|Smoke Gets in Your Eyes:
And Other Lessons
from the Crematory
"A girl always remembers the first corpse she shaves."
A young mortician goes behind the scenes, unafraid of the gruesome (and fascinating) details of her curious profession.
Most people want to avoid thinking about death, but Caitlin Doughty—a twenty-something with a degree in medieval history and a flair for the macabre—took a job at a crematory, turning morbid curiosity into her life’s work. Thrown into a profession of gallows humor and vivid characters (both living and very dead), Doughty learned to navigate the secretive culture of those who care for the deceased.
Smoke Gets in Your Eyes tells an unusual coming-of-age story full of bizarre encounters and unforgettable scenes. Caring for dead bodies of every color, shape, and affliction, Doughty soon becomes an intrepid explorer in the world of the dead. She describes how she swept ashes from the machines (and sometimes onto her clothes) and reveals the strange history of cremation and undertaking, marveling at bizarre and wonderful funeral practices from different cultures.
Her eye-opening, candid, and often hilarious story is like going on a journey with your bravest friend to the cemetery at midnight. She demystifies death, leading us behind the black curtain of her unique profession. And she answers questions you didn’t know you had: Can you catch a disease from a corpse? How many dead bodies can you fit in a Dodge van? What exactly does a flaming skull look like?
Honest and heartfelt, self-deprecating and ironic, Doughty's engaging style makes this otherwise taboo topic both approachable and engrossing. Now a licensed mortician with an alternative funeral practice, Doughty argues that our fear of dying warps our culture and society, and she calls for better ways of dealing with death (and our dead)
I want to become best friends with Caitlin. She is so freakin awesome. Yeah, I know I don't KNOW her, but after listening to this book... I feel like I do. My attraction to Smoke Gets in Your Eyes surrounds my morbid fascination with death, customs and culture. Caitlin Doughty brought all of those things and even more. She gave the readers/listeners a part of herself, so that when you finished the book you'd feel that connection. She not only tells crazy stories about her time working in the crematorium but how different cultures treat death, the origins or certain deathly rituals, her own opinions on after death customs. Everything about this book was entirely engaging, begging to be heard. It brought up my own questions, ones I've thought about and others pestering me to delve into the mystery of death.

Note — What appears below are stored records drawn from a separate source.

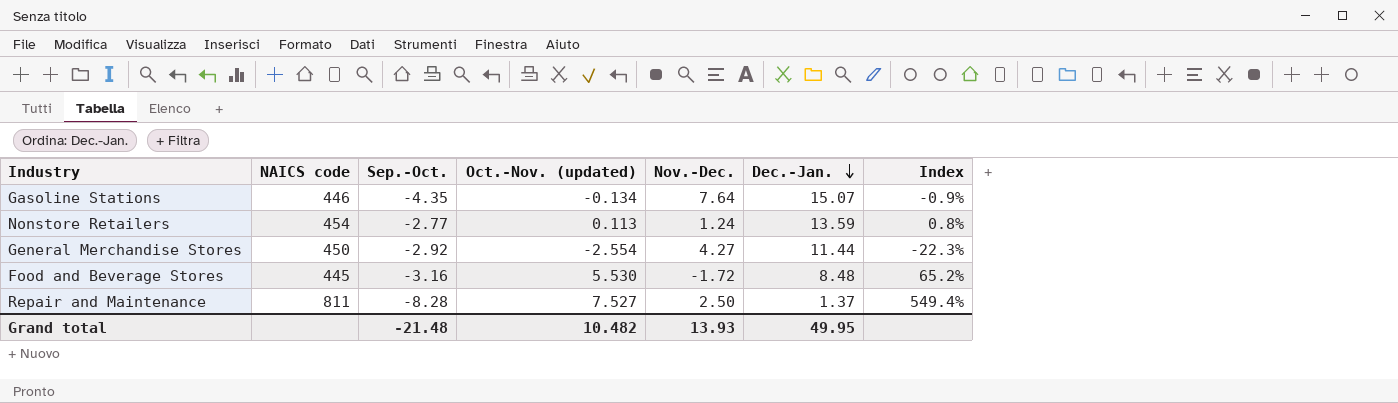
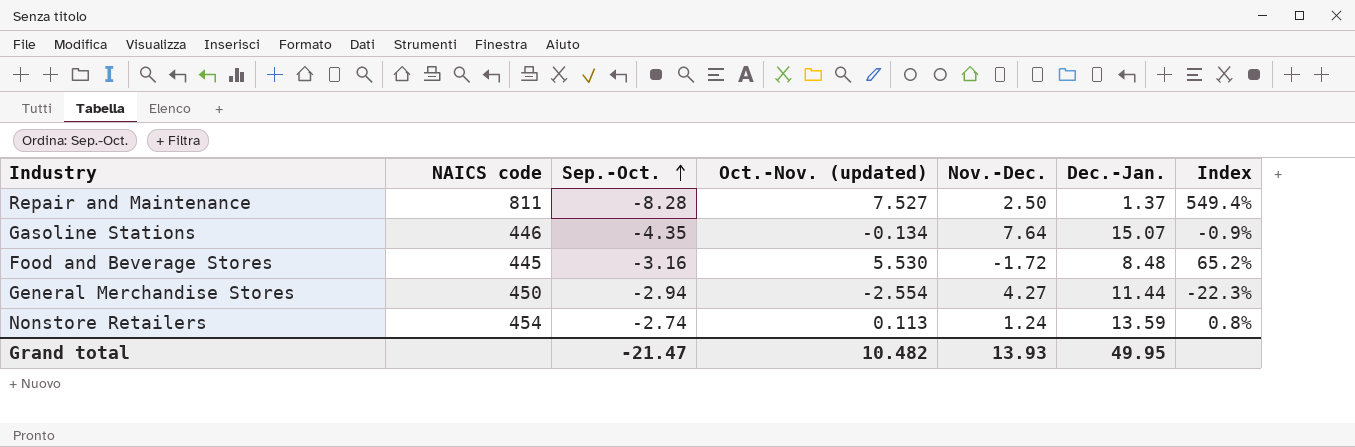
row order: Dec.-Jan. descending -> Sep.-Oct. ascending
General Merchandise Stores | Sep.-Oct.: -2.92 -> -2.94
Nonstore Retailers | Sep.-Oct.: -2.77 -> -2.74
Grand total | Sep.-Oct.: -21.48 -> -21.47

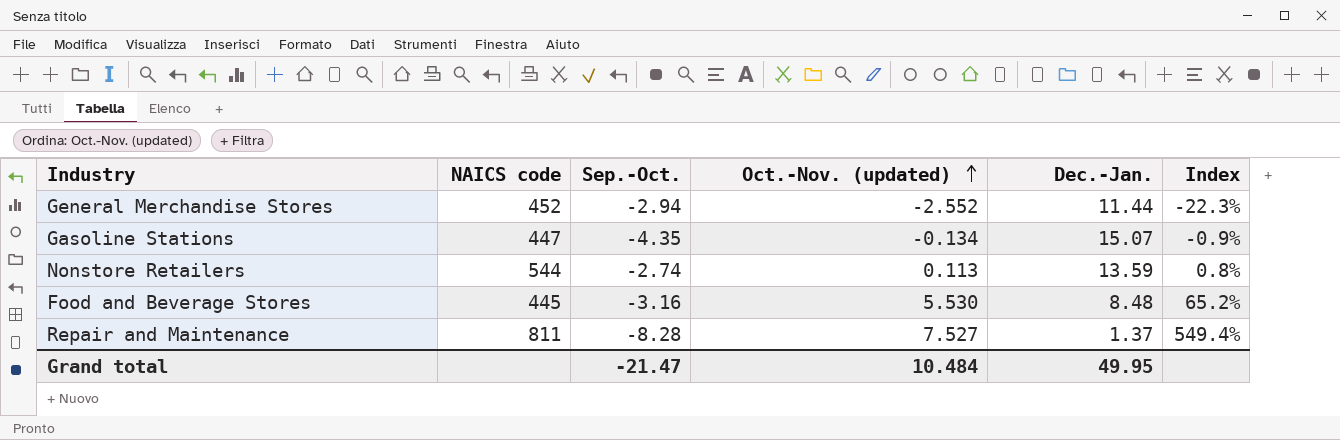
row order: Sep.-Oct. ascending -> Oct.-Nov. (updated) ascending
column Nov.-Dec. | position: 5 -> none
General Merchandise Stores | NAICS code: 450 -> 452
General Merchandise Stores | Oct.-Nov. (updated): -2.554 -> -2.552
Gasoline Stations | NAICS code: 446 -> 447
Nonstore Retailers | NAICS code: 454 -> 544
Grand total | Oct.-Nov. (updated): 10.482 -> 10.484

Right from the beginning, Caitlin tells it like it is. People are afraid of death and it gets swept under the rug. We don't want to face it head on. However, because of this, society creates customs that if looked at from an alien race would look unsavory and crooked. Have you ever wondered where the custom of burial came from? How about the preservation of the body? Going further, the usage of formaldehyde and super glue to create a "natural" look on a corpse? Caitlin will open your eyes and show you how crazy and desperate these customs truly are. The act of burial using formaldehyde isn't very old, it became popular during the civil war. So why is this looked upon as the "right" way and given substantial weight within religious traditions? Tradition is passed down from generation to generation and Caitlin explains that we are in a current cycle that hopefully can change.The question is... why should it change? First of all, the chemicals used to embalm a human being are very toxic, to the embalmer and to the earth the bodies are laid to rest in. Secondly, death has become a business, we are confronted with salesmen right after tragedy and heartbreak, broken down to give the "best" to the late departed, during the "worst" time emotionally possible.
Before reading this book, I had given lots of thought to how I want to be laid to rest, after quite a bit of research I found a few places willing to do a "natural" burial. This slow moving trend is available in places like upstate NY or Vermont (not surprising here since people will probably think of this as hippie talk). One of the organizations has a gigantic plot of land that they will offer natural burials that can be marked with a favorite plant or tree. The thought is that the site would be a nice memorial but not like a graveyard, more of a nice park with flowers and trees. I started dreaming of my funeral (if I'd even call it that) in a place like this with my body covered with a natural shroud, the ceremony consisting of beautiful memories and ending with a planting of a willow tree. I would then be visited from time to time and maybe even years later, someone would sit beneath my willow branches and read my favorite book. Now if THAT isn't a pleasing thought about death, I don't know what is!